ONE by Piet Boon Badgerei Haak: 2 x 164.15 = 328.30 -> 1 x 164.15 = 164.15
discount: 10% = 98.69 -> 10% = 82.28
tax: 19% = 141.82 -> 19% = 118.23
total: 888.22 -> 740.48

--

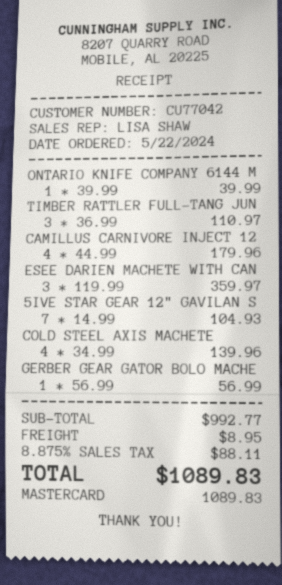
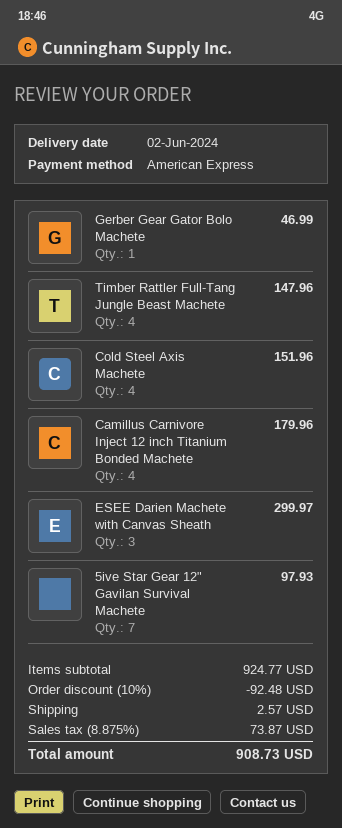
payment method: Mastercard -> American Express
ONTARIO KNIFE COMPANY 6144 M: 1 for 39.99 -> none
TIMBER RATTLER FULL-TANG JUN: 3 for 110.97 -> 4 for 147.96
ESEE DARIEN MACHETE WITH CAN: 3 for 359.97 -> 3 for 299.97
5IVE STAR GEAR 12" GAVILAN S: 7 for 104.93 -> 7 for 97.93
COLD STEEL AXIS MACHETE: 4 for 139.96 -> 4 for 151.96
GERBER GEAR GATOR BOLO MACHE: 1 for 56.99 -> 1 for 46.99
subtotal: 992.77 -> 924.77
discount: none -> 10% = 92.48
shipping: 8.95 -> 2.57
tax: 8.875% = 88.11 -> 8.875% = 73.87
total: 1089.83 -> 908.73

» **The problem**
Find all the lines containing "discount" in the material, then copy them.

» **Output for this exercise**
discount: 10% = 98.69 -> 10% = 82.28
discount: none -> 10% = 92.48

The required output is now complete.